● **TASK OBJECTIVE**
The answer is all of the data repeated exactly, with each picture omitted.

Entries taken from a collection
··········

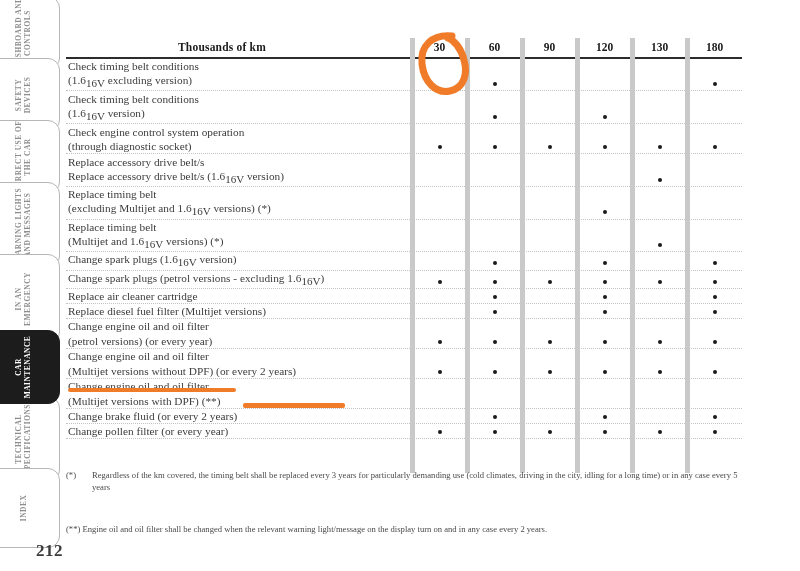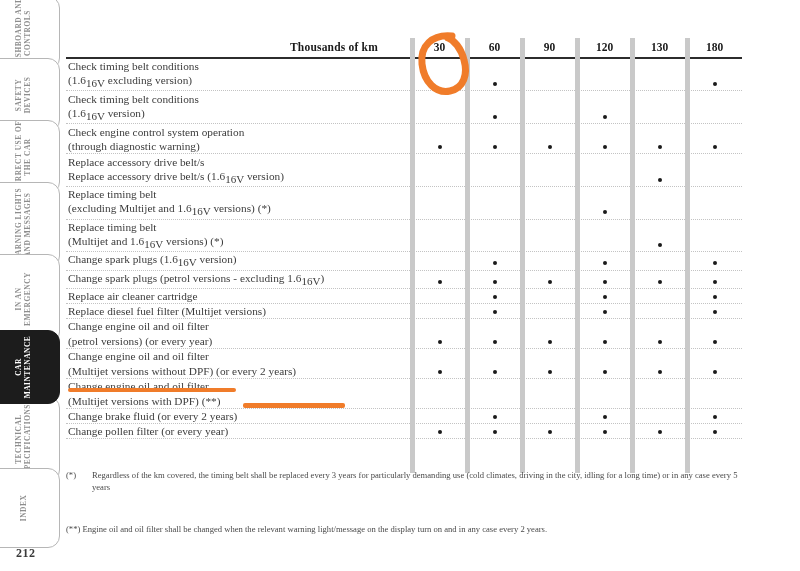--- a/index.html
+++ b/index.html
@@ -48,23 +48,23 @@
     color: #8d8d8d;
     text-align: center;
     line-height: 9px;
     font-weight: 700;
   }
   .tab.active .tab-label { color: #ffffff; }
 
   
   #page-number {
     position: absolute;
-    left: 16px; bottom: 10px;
-    font-family: "Liberation Serif", serif;
-    font-size: 12px;
+    left: 36px; bottom: 10px;
+    font-family: "Liberation Serif", serif;
+    font-size: 17px;
     font-weight: 700;
     color: #3a3a3a;
     letter-spacing: 0.5px;
   }
 
   
   #table-area {
     position: absolute;
     left: 66px; top: 38px;
     width: 676px;
@@ -87,21 +87,21 @@
     text-align: center;
     vertical-align: bottom;
     height: 20px;
   }
   thead th.hdr-label {
     text-align: right;
     padding-right: 34px;
     font-size: 11.5px;
     letter-spacing: 0.2px;
   }
-  thead tr.headrow th { border-bottom: 2.2px solid #2c2c2c; }
+  thead tr.headrow th { border-bottom: 2.2px solid #2c2c2c; text-align: center; }
 
   tbody td {
     font-family: "Liberation Serif", serif;
     font-size: 11.3px;
     color: #3c3c3c;
     vertical-align: bottom;
     border-bottom: 1px dotted #c3c3c3;
     padding: 0;
     height: 15px;
   }
@@ -270,21 +270,21 @@
           <tr class="r-first">
             <td class="lbl first">Check engine control system operation</td>
             <td class="dot"></td>
             <td class="dot"></td>
             <td class="dot"></td>
             <td class="dot"></td>
             <td class="dot"></td>
             <td class="dot"></td>
           </tr>
           <tr>
-            <td class="lbl cont">(through diagnostic warning)</td>
+            <td class="lbl cont">(through diagnostic socket)</td>
             <td class="dot"><span class="bullet"></span></td>
             <td class="dot"><span class="bullet"></span></td>
             <td class="dot"><span class="bullet"></span></td>
             <td class="dot"><span class="bullet"></span></td>
             <td class="dot"><span class="bullet"></span></td>
             <td class="dot"><span class="bullet"></span></td>
           </tr>
           <tr class="r-first">
             <td class="lbl first">Replace accessory drive belt/s</td>
             <td class="dot"></td>

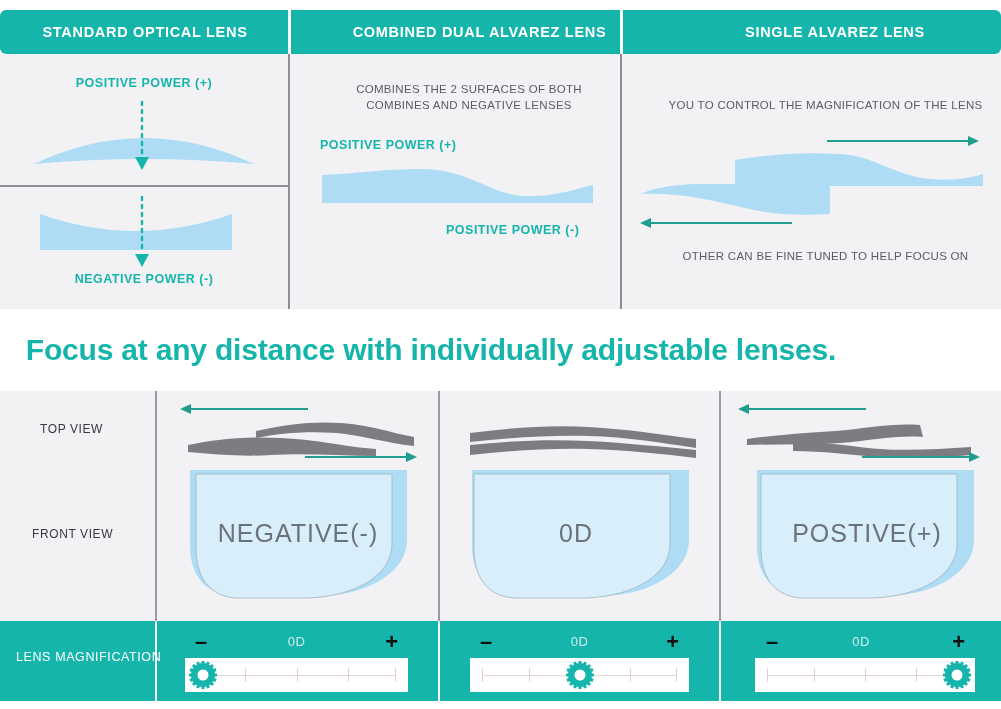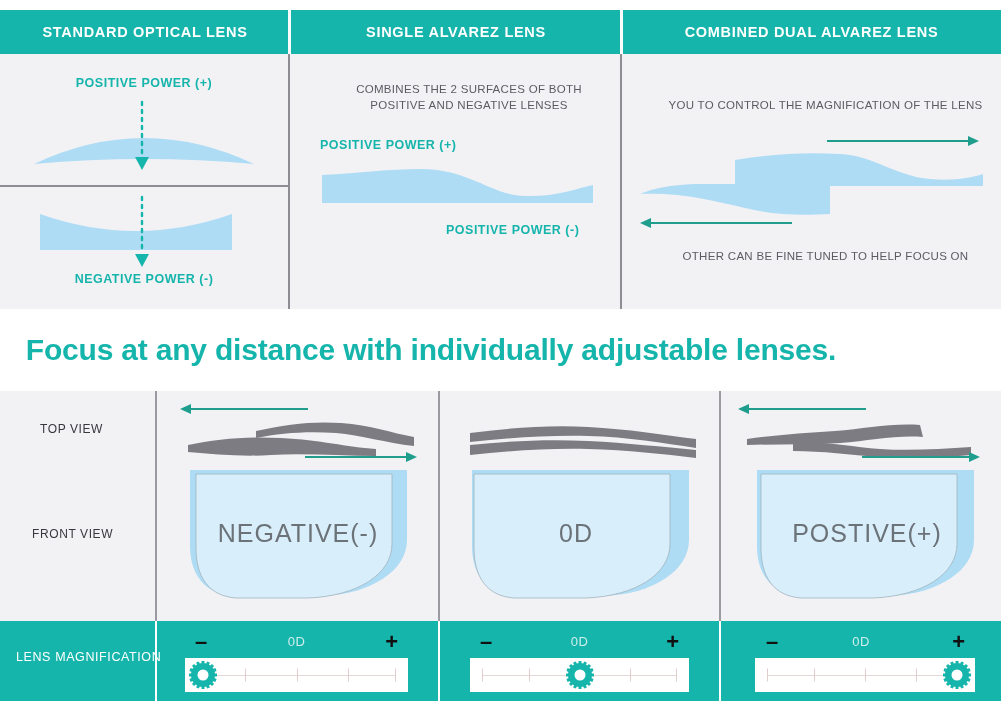--- a/index.html
+++ b/index.html
@@ -1,20 +1,20 @@
 <!DOCTYPE html>
 <html><head>
 <meta charset="utf-8">
 <style>
   html,body{margin:0;padding:0;background:#ffffff;}
   body{width:1001px;height:709px;font-family:"Liberation Sans",sans-serif;-webkit-font-smoothing:antialiased;}
   .page{position:relative;width:1001px;height:709px;overflow:hidden;background:#ffffff;}
 
   
-  .hdr{position:absolute;left:0;top:10px;width:1001px;height:44px;background:#16b5ac;display:flex;}
+  .hdr{position:absolute;left:0;top:10px;width:1001px;height:44px;background:#16b5ac;display:flex;border-radius:6px;}
   .hdr-cell{display:flex;align-items:center;justify-content:center;height:100%;box-sizing:border-box;}
   .hdr-cell span{color:#ffffff;font-size:14.5px;font-weight:bold;letter-spacing:.7px;white-space:nowrap;}
   .hdr-c1{width:290px;}
   .hdr-c2{width:332px;}
   .hdr-c3{width:379px;}
   .hdr-div{position:absolute;top:10px;width:3px;height:44px;background:#fbfbfc;}
 
   
   .top{position:absolute;left:0;top:54px;width:1001px;height:255px;background:#f2f2f5;}
   .vdiv{position:absolute;top:54px;width:2px;height:255px;background:#8d8d93;}
@@ -60,25 +60,25 @@
 </style>
 </head>
 <body>
 
 <div class="page">
 
   <div class="hdr">
     <div class="hdr-cell hdr-c1">
       <span>STANDARD OPTICAL LENS</span>
     </div>
+    <div class="hdr-cell hdr-c3">
+      <span>COMBINED DUAL ALVAREZ LENS</span>
+    </div>
     <div class="hdr-cell hdr-c2">
       <span>SINGLE ALVAREZ LENS</span>
-    </div>
-    <div class="hdr-cell hdr-c3">
-      <span>COMBINED DUAL ALVAREZ LENS</span>
     </div>
   </div>
   <div class="hdr-div" style="left:288px;"></div>
   <div class="hdr-div" style="left:620px;"></div>
 
   <div class="top"></div>
   <div class="vdiv" style="left:288px;"></div>
   <div class="vdiv" style="left:620px;"></div>
   <div class="hdiv"></div>
 
@@ -97,21 +97,21 @@
     <path d="M2 2 L2 38 L194 38 L194 2 Q98 36 2 2 Z" fill="#aedcf5"></path>
   </svg>
   <svg style="position:absolute;left:130px;top:195px;" width="24" height="82" viewBox="0 0 24 82">
     <line x1="12" y1="2" x2="12" y2="58" stroke="#16b5ac" stroke-width="2.4" stroke-dasharray="3 5" stroke-linecap="round"></line>
     <path d="M5 59 L19 59 L12 72 Z" fill="#16b5ac"></path>
   </svg>
 
   <div class="lbl-teal" style="left:0;top:272px;width:288px;text-align:center;">NEGATIVE POWER (-)</div>
 
   <div class="lbl-gray" style="left:290px;top:81px;width:330px;">COMBINES THE 2 SURFACES OF BOTH</div>
-  <div class="lbl-gray" style="left:290px;top:97px;width:330px;">POSITIVE AND NEGATIVE LENSES</div>
+  <div class="lbl-gray" style="left:290px;top:97px;width:330px;">COMBINES AND NEGATIVE LENSES</div>
 
   <div class="lbl-teal" style="left:320px;top:138px;">POSITIVE POWER (+)</div>
 
   <svg style="position:absolute;left:320px;top:163px;" width="275" height="42" viewBox="0 0 275 42">
     <path d="M2 12 C40 10 70 6 100 6 C150 6 170 32 205 33 C235 34 255 26 273 22 L273 40 L2 40 Z" fill="#aedcf5"></path>
   </svg>
 
   <div class="lbl-teal" style="left:446px;top:223px;">POSITIVE POWER (-)</div>
 
   <div class="lbl-gray" style="left:622px;top:97px;width:379px;">YOU TO CONTROL THE MAGNIFICATION OF THE LENS</div>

··········

● **FINAL ANSWER**
--- a/index.html
+++ b/index.html
@@ -48,23 +48,23 @@
     color: #8d8d8d;
     text-align: center;
     line-height: 9px;
     font-weight: 700;
   }
   .tab.active .tab-label { color: #ffffff; }
 
   
   #page-number {
     position: absolute;
-    left: 16px; bottom: 10px;
-    font-family: "Liberation Serif", serif;
-    font-size: 12px;
+    left: 36px; bottom: 10px;
+    font-family: "Liberation Serif", serif;
+    font-size: 17px;
     font-weight: 700;
     color: #3a3a3a;
     letter-spacing: 0.5px;
   }
 
   
   #table-area {
     position: absolute;
     left: 66px; top: 38px;
     width: 676px;
@@ -87,21 +87,21 @@
     text-align: center;
     vertical-align: bottom;
     height: 20px;
   }
   thead th.hdr-label {
     text-align: right;
     padding-right: 34px;
     font-size: 11.5px;
     letter-spacing: 0.2px;
   }
-  thead tr.headrow th { border-bottom: 2.2px solid #2c2c2c; }
+  thead tr.headrow th { border-bottom: 2.2px solid #2c2c2c; text-align: center; }
 
   tbody td {
     font-family: "Liberation Serif", serif;
     font-size: 11.3px;
     color: #3c3c3c;
     vertical-align: bottom;
     border-bottom: 1px dotted #c3c3c3;
     padding: 0;
     height: 15px;
   }
@@ -270,21 +270,21 @@
           <tr class="r-first">
             <td class="lbl first">Check engine control system operation</td>
             <td class="dot"></td>
             <td class="dot"></td>
             <td class="dot"></td>
             <td class="dot"></td>
             <td class="dot"></td>
             <td class="dot"></td>
           </tr>
           <tr>
-            <td class="lbl cont">(through diagnostic warning)</td>
+            <td class="lbl cont">(through diagnostic socket)</td>
             <td class="dot"><span class="bullet"></span></td>
             <td class="dot"><span class="bullet"></span></td>
             <td class="dot"><span class="bullet"></span></td>
             <td class="dot"><span class="bullet"></span></td>
             <td class="dot"><span class="bullet"></span></td>
             <td class="dot"><span class="bullet"></span></td>
           </tr>
           <tr class="r-first">
             <td class="lbl first">Replace accessory drive belt/s</td>
             <td class="dot"></td>

--- a/index.html
+++ b/index.html
@@ -1,20 +1,20 @@
 <!DOCTYPE html>
 <html><head>
 <meta charset="utf-8">
 <style>
   html,body{margin:0;padding:0;background:#ffffff;}
   body{width:1001px;height:709px;font-family:"Liberation Sans",sans-serif;-webkit-font-smoothing:antialiased;}
   .page{position:relative;width:1001px;height:709px;overflow:hidden;background:#ffffff;}
 
   
-  .hdr{position:absolute;left:0;top:10px;width:1001px;height:44px;background:#16b5ac;display:flex;}
+  .hdr{position:absolute;left:0;top:10px;width:1001px;height:44px;background:#16b5ac;display:flex;border-radius:6px;}
   .hdr-cell{display:flex;align-items:center;justify-content:center;height:100%;box-sizing:border-box;}
   .hdr-cell span{color:#ffffff;font-size:14.5px;font-weight:bold;letter-spacing:.7px;white-space:nowrap;}
   .hdr-c1{width:290px;}
   .hdr-c2{width:332px;}
   .hdr-c3{width:379px;}
   .hdr-div{position:absolute;top:10px;width:3px;height:44px;background:#fbfbfc;}
 
   
   .top{position:absolute;left:0;top:54px;width:1001px;height:255px;background:#f2f2f5;}
   .vdiv{position:absolute;top:54px;width:2px;height:255px;background:#8d8d93;}
@@ -60,25 +60,25 @@
 </style>
 </head>
 <body>
 
 <div class="page">
 
   <div class="hdr">
     <div class="hdr-cell hdr-c1">
       <span>STANDARD OPTICAL LENS</span>
     </div>
+    <div class="hdr-cell hdr-c3">
+      <span>COMBINED DUAL ALVAREZ LENS</span>
+    </div>
     <div class="hdr-cell hdr-c2">
       <span>SINGLE ALVAREZ LENS</span>
-    </div>
-    <div class="hdr-cell hdr-c3">
-      <span>COMBINED DUAL ALVAREZ LENS</span>
     </div>
   </div>
   <div class="hdr-div" style="left:288px;"></div>
   <div class="hdr-div" style="left:620px;"></div>
 
   <div class="top"></div>
   <div class="vdiv" style="left:288px;"></div>
   <div class="vdiv" style="left:620px;"></div>
   <div class="hdiv"></div>
 
@@ -97,21 +97,21 @@
     <path d="M2 2 L2 38 L194 38 L194 2 Q98 36 2 2 Z" fill="#aedcf5"></path>
   </svg>
   <svg style="position:absolute;left:130px;top:195px;" width="24" height="82" viewBox="0 0 24 82">
     <line x1="12" y1="2" x2="12" y2="58" stroke="#16b5ac" stroke-width="2.4" stroke-dasharray="3 5" stroke-linecap="round"></line>
     <path d="M5 59 L19 59 L12 72 Z" fill="#16b5ac"></path>
   </svg>
 
   <div class="lbl-teal" style="left:0;top:272px;width:288px;text-align:center;">NEGATIVE POWER (-)</div>
 
   <div class="lbl-gray" style="left:290px;top:81px;width:330px;">COMBINES THE 2 SURFACES OF BOTH</div>
-  <div class="lbl-gray" style="left:290px;top:97px;width:330px;">POSITIVE AND NEGATIVE LENSES</div>
+  <div class="lbl-gray" style="left:290px;top:97px;width:330px;">COMBINES AND NEGATIVE LENSES</div>
 
   <div class="lbl-teal" style="left:320px;top:138px;">POSITIVE POWER (+)</div>
 
   <svg style="position:absolute;left:320px;top:163px;" width="275" height="42" viewBox="0 0 275 42">
     <path d="M2 12 C40 10 70 6 100 6 C150 6 170 32 205 33 C235 34 255 26 273 22 L273 40 L2 40 Z" fill="#aedcf5"></path>
   </svg>
 
   <div class="lbl-teal" style="left:446px;top:223px;">POSITIVE POWER (-)</div>
 
   <div class="lbl-gray" style="left:622px;top:97px;width:379px;">YOU TO CONTROL THE MAGNIFICATION OF THE LENS</div>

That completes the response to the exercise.